As shown in fig. 5, the clip 212 is a semi-arc structure, and one side of the clip 212 facing away from the card board 21 is a convex surface, and the convex surface is provided with anti-slip teeth 2121. In a preferred embodiment, when the strap 10 is used, the buckle 212 is automatically ejected only by pressing the buckle 212 at the catch plate 21, and since the buckle teeth of the buckle 212 are designed to be arc-shaped and the anti-slip teeth 2121 are added on the edge, the movement of the buckle 212 is limited when the buckle 212 is released, so that excessive rigid impact cannot be generated, and the damage to the single battery is avoided. When the buckle 212 is opened, the battery pack cannot be directly ejected, but gradually exits the clamping plate 21 in a gradual step mode, so that the rigid impact on the battery during disassembly is reduced, and the effect of protecting the single battery pack 30 is achieved.
As shown in fig. 7, the bottom plate 22 is provided with a sliding groove 221 corresponding to the first latch 211, one end of the first latch 211 close to the bottom plate 22 is slidably disposed in the sliding groove 221, and the number of the first latches 211 and the number of the sliding grooves 221 are both two and are in one-to-one correspondence. In a preferred embodiment, two sliding slots 221 are formed in the bottom plate 22, the width of the sliding slot 221 is equal to the width of the opening of the binding band 10, and the second latch 231 at the bottom end of the latch 212 passes through the opening of the binding band 10 and just fits into the opening of the bottom plate 22, so that the latch 212 can move freely on the bottom plate 22.

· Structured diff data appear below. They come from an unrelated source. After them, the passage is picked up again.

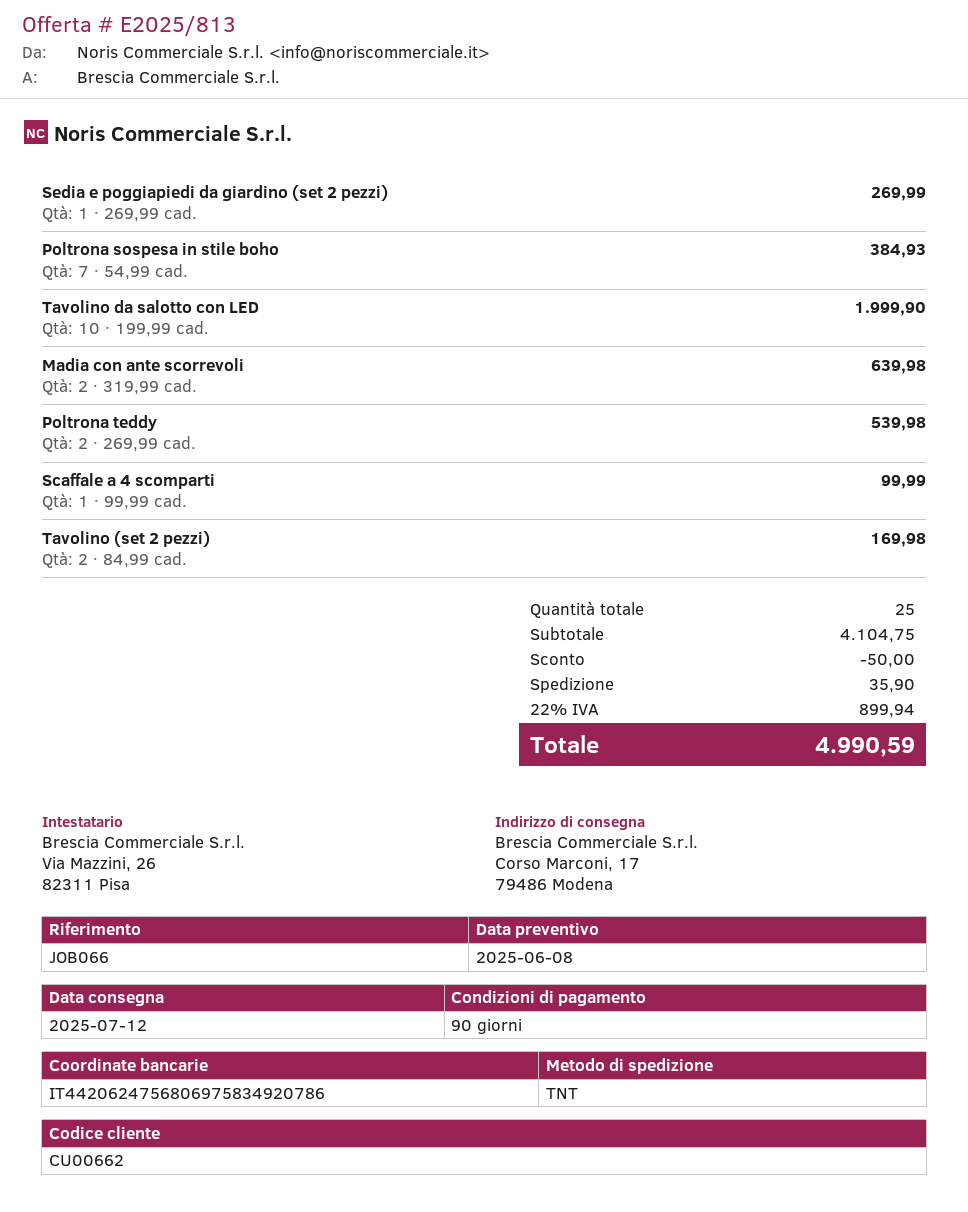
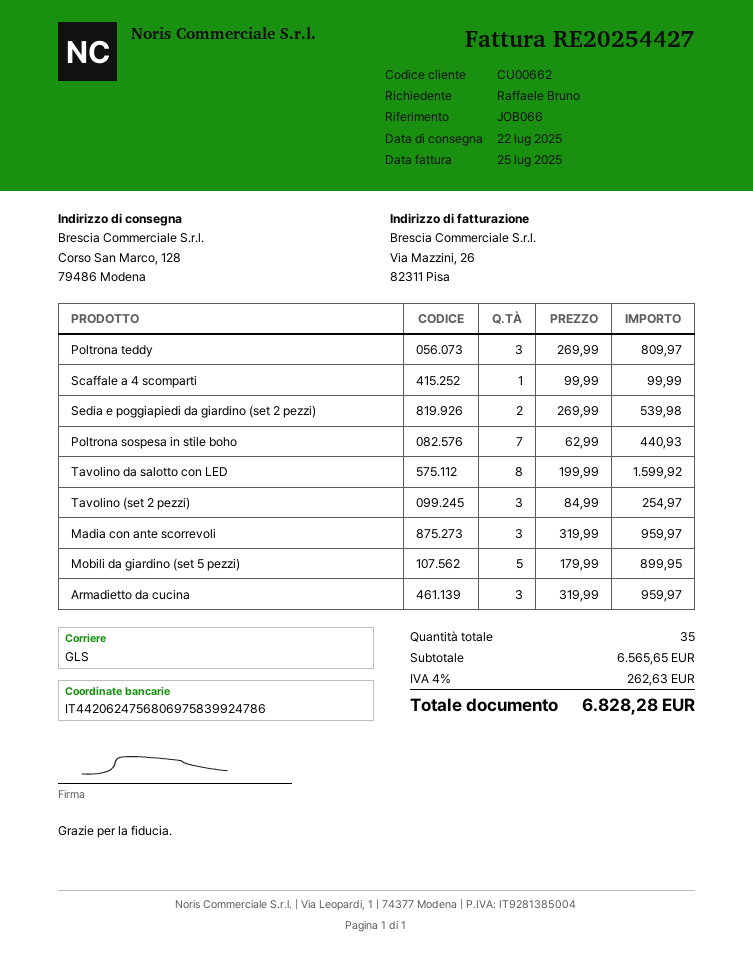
delivery date: 2025-07-12 -> 2025-07-22
bank account: IT4420624756806975834920786 -> IT4420624756806975839924786
shipping method: TNT -> GLS
ship to: Corso Marconi, 17, 79486 Modena -> Corso San Marco, 128, 79486 Modena
Sedia e poggiapiedi da giardino (set 2 pezzi): 1 x 269.99 = 269.99 -> 2 x 269.99 = 539.98
Poltrona sospesa in stile boho: 7 x 54.99 = 384.93 -> 7 x 62.99 = 440.93
Tavolino da salotto con LED: 10 x 199.99 = 1999.90 -> 8 x 199.99 = 1599.92
Madia con ante scorrevoli: 2 x 319.99 = 639.98 -> 3 x 319.99 = 959.97
Poltrona teddy: 2 x 269.99 = 539.98 -> 3 x 269.99 = 809.97
Tavolino (set 2 pezzi): 2 x 84.99 = 169.98 -> 3 x 84.99 = 254.97
Mobili da giardino (set 5 pezzi): none -> 5 x 179.99 = 899.95
Armadietto da cucina: none -> 3 x 319.99 = 959.97
total quantity: 25 -> 35
subtotal: 4104.75 -> 6565.65
discount: 50.00 -> none
shipping: 35.90 -> none
tax: 22% = 899.94 -> 4% = 262.63
total: 4990.59 -> 6828.28

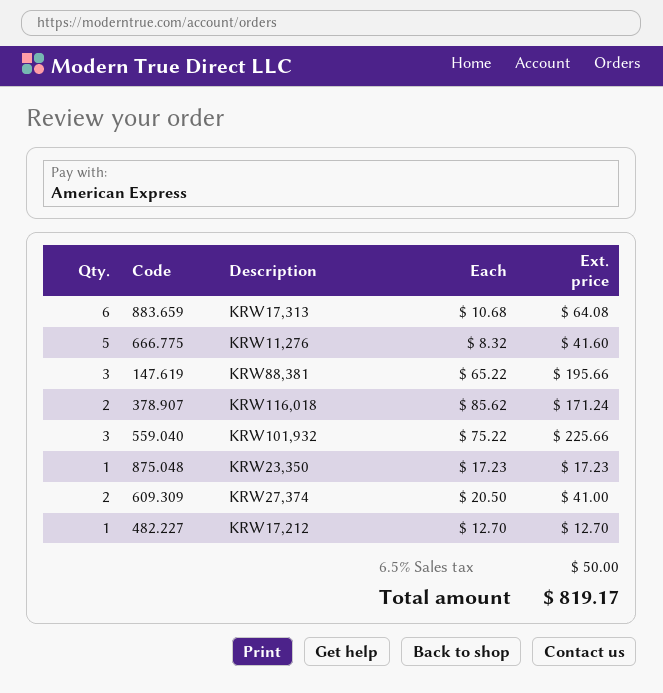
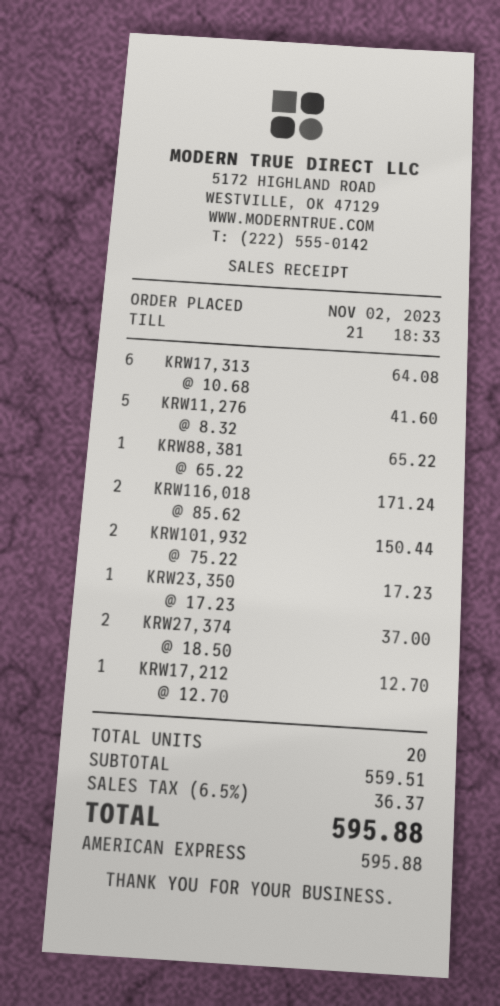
KRW88,381: 3 x 65.22 = 195.66 -> 1 x 65.22 = 65.22
KRW101,932: 3 x 75.22 = 225.66 -> 2 x 75.22 = 150.44
KRW27,374: 2 x 20.50 = 41.00 -> 2 x 18.50 = 37.00
tax: 6.5% = 50.00 -> 6.5% = 36.37
total: 819.17 -> 595.88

In addition, two first support frames 222 are arranged on the bottom plate 22 at intervals, through holes are formed in the two first support frames 222, bearings 223 are arranged in the through holes, and two ends of the rotating shaft 23 are respectively sleeved in the two bearings 223. The position-limiting assembly 24 further includes a second supporting frame 242, a ratchet 243 and a pawl 244 engaged with the ratchet 243, the second supporting frame 242 is disposed on the bottom plate 22, and the center of the ratchet 243 is connected to one end of the rotating shaft 23. In the preferred embodiment, two first supporting frames for supporting the bearings 223 are fixed on the bottom plate 22, wherein two ends of the rotating shaft 23 respectively pass through the two bearings 223 fixed on the two first supporting frames 222, the end of the rotating shaft 23 is connected with the ratchet 243, the ratchet 243 and the pawl 244 form a ratchet 243 mechanism, and the ratchet 243 is embedded with a small spring to provide restoring force, so that the bearings 223 can only rotate in one direction, and can not rotate in the opposite direction to loosen the binding belt 10. After the binding belt 10 is assembled, the rotating shaft 23 is rotated by a wrench to lock the binding belt 10 to provide an assembling force for the battery, the rotating shaft 23 can only rotate in a single direction due to the action of the ratchet 243, so that the binding belt 10 can only be tightened and cannot be loosened due to a mechanical structure, and when the binding belt 10 fails due to deformation in an experiment, the binding belt 10 can be restored to work only by rotating the rotating shaft 23 and then increasing pretightening force. When disassembly is needed, the buckle 212 can be automatically ejected out only by loosening the buckle 212, the bandage 10 can be automatically loosened, and the bandage 10 can be taken off by removing the bandage 10 on the rotating shaft 23.
Furthermore, the upper end plate 40 is provided with a groove (not shown), the bottom plate 22 is arranged in the groove, and the bottom plate 22 is detachably connected with the bottom of the groove. The edge of the upper end plate 40 of the battery stack is designed to be of a trapezoidal structure, so that the uneven stress of the binding band 10 caused by too small angle when the binding band 10 is turned is reduced, the upper end and the lower end of the upper end plate 40 are provided with grooves, the bottom plate 22 is connected with the groove bottoms of the grooves through fasteners, and the locking mechanism 20 and the binding band 10 are prevented from falling off in relative motion and uneven stress is prevented.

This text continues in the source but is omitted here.